Take every line of the material and reproduce it exactly.
*** Extracted material ***
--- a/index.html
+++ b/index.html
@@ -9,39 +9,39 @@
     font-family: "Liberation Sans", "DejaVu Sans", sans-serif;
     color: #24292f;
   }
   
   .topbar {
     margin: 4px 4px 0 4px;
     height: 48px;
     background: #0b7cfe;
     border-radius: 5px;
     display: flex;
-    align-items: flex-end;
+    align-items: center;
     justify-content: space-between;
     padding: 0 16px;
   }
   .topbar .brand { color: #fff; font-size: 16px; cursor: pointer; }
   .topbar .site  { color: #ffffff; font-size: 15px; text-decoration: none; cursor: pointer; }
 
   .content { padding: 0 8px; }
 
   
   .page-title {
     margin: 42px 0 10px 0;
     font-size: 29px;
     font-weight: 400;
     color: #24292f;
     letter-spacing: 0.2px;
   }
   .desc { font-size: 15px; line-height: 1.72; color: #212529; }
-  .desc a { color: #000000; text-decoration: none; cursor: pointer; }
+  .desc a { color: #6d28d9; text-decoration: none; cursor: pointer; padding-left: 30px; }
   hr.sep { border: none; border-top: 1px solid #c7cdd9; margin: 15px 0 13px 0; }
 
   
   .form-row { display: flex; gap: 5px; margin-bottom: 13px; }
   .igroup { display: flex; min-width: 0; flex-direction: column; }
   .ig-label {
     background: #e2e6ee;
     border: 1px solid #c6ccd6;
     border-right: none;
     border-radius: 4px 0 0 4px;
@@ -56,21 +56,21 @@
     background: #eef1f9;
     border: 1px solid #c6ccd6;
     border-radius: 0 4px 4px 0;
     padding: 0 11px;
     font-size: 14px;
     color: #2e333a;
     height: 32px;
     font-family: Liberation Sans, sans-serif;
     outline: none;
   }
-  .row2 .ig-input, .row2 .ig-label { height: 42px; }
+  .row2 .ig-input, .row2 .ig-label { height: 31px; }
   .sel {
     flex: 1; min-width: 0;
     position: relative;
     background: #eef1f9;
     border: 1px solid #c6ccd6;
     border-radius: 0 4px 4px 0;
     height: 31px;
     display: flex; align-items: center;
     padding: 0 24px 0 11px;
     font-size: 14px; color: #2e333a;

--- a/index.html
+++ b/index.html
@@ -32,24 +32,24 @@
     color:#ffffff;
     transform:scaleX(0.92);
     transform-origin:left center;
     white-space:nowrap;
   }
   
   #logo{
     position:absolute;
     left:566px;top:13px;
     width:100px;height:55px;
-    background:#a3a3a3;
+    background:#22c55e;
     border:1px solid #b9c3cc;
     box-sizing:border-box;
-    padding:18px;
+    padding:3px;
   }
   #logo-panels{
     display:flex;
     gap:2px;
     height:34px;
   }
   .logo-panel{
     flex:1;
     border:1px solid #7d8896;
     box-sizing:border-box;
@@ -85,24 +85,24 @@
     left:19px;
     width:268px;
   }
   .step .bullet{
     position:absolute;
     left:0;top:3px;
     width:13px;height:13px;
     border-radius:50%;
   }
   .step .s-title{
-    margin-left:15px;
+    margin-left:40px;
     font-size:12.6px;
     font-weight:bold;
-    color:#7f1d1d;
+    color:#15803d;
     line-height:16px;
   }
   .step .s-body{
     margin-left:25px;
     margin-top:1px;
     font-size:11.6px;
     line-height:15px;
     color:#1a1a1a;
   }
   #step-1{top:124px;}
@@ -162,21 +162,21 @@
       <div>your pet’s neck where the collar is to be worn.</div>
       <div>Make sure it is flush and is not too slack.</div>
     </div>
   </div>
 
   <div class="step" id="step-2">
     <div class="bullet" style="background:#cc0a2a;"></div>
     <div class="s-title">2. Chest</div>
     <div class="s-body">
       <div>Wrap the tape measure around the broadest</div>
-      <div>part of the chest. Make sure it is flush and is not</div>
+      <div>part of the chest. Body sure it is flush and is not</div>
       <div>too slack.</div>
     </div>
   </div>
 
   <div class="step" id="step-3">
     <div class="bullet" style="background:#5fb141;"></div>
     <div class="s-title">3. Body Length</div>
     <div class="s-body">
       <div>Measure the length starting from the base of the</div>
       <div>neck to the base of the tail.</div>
***
> **Your solution**
--- a/index.html
+++ b/index.html
@@ -9,39 +9,39 @@
     font-family: "Liberation Sans", "DejaVu Sans", sans-serif;
     color: #24292f;
   }
   
   .topbar {
     margin: 4px 4px 0 4px;
     height: 48px;
     background: #0b7cfe;
     border-radius: 5px;
     display: flex;
-    align-items: flex-end;
+    align-items: center;
     justify-content: space-between;
     padding: 0 16px;
   }
   .topbar .brand { color: #fff; font-size: 16px; cursor: pointer; }
   .topbar .site  { color: #ffffff; font-size: 15px; text-decoration: none; cursor: pointer; }
 
   .content { padding: 0 8px; }
 
   
   .page-title {
     margin: 42px 0 10px 0;
     font-size: 29px;
     font-weight: 400;
     color: #24292f;
     letter-spacing: 0.2px;
   }
   .desc { font-size: 15px; line-height: 1.72; color: #212529; }
-  .desc a { color: #000000; text-decoration: none; cursor: pointer; }
+  .desc a { color: #6d28d9; text-decoration: none; cursor: pointer; padding-left: 30px; }
   hr.sep { border: none; border-top: 1px solid #c7cdd9; margin: 15px 0 13px 0; }
 
   
   .form-row { display: flex; gap: 5px; margin-bottom: 13px; }
   .igroup { display: flex; min-width: 0; flex-direction: column; }
   .ig-label {
     background: #e2e6ee;
     border: 1px solid #c6ccd6;
     border-right: none;
     border-radius: 4px 0 0 4px;
@@ -56,21 +56,21 @@
     background: #eef1f9;
     border: 1px solid #c6ccd6;
     border-radius: 0 4px 4px 0;
     padding: 0 11px;
     font-size: 14px;
     color: #2e333a;
     height: 32px;
     font-family: Liberation Sans, sans-serif;
     outline: none;
   }
-  .row2 .ig-input, .row2 .ig-label { height: 42px; }
+  .row2 .ig-input, .row2 .ig-label { height: 31px; }
   .sel {
     flex: 1; min-width: 0;
     position: relative;
     background: #eef1f9;
     border: 1px solid #c6ccd6;
     border-radius: 0 4px 4px 0;
     height: 31px;
     display: flex; align-items: center;
     padding: 0 24px 0 11px;
     font-size: 14px; color: #2e333a;

--- a/index.html
+++ b/index.html
@@ -32,24 +32,24 @@
     color:#ffffff;
     transform:scaleX(0.92);
     transform-origin:left center;
     white-space:nowrap;
   }
   
   #logo{
     position:absolute;
     left:566px;top:13px;
     width:100px;height:55px;
-    background:#a3a3a3;
+    background:#22c55e;
     border:1px solid #b9c3cc;
     box-sizing:border-box;
-    padding:18px;
+    padding:3px;
   }
   #logo-panels{
     display:flex;
     gap:2px;
     height:34px;
   }
   .logo-panel{
     flex:1;
     border:1px solid #7d8896;
     box-sizing:border-box;
@@ -85,24 +85,24 @@
     left:19px;
     width:268px;
   }
   .step .bullet{
     position:absolute;
     left:0;top:3px;
     width:13px;height:13px;
     border-radius:50%;
   }
   .step .s-title{
-    margin-left:15px;
+    margin-left:40px;
     font-size:12.6px;
     font-weight:bold;
-    color:#7f1d1d;
+    color:#15803d;
     line-height:16px;
   }
   .step .s-body{
     margin-left:25px;
     margin-top:1px;
     font-size:11.6px;
     line-height:15px;
     color:#1a1a1a;
   }
   #step-1{top:124px;}
@@ -162,21 +162,21 @@
       <div>your pet’s neck where the collar is to be worn.</div>
       <div>Make sure it is flush and is not too slack.</div>
     </div>
   </div>
 
   <div class="step" id="step-2">
     <div class="bullet" style="background:#cc0a2a;"></div>
     <div class="s-title">2. Chest</div>
     <div class="s-body">
       <div>Wrap the tape measure around the broadest</div>
-      <div>part of the chest. Make sure it is flush and is not</div>
+      <div>part of the chest. Body sure it is flush and is not</div>
       <div>too slack.</div>
     </div>
   </div>
 
   <div class="step" id="step-3">
     <div class="bullet" style="background:#5fb141;"></div>
     <div class="s-title">3. Body Length</div>
     <div class="s-body">
       <div>Measure the length starting from the base of the</div>
       <div>neck to the base of the tail.</div>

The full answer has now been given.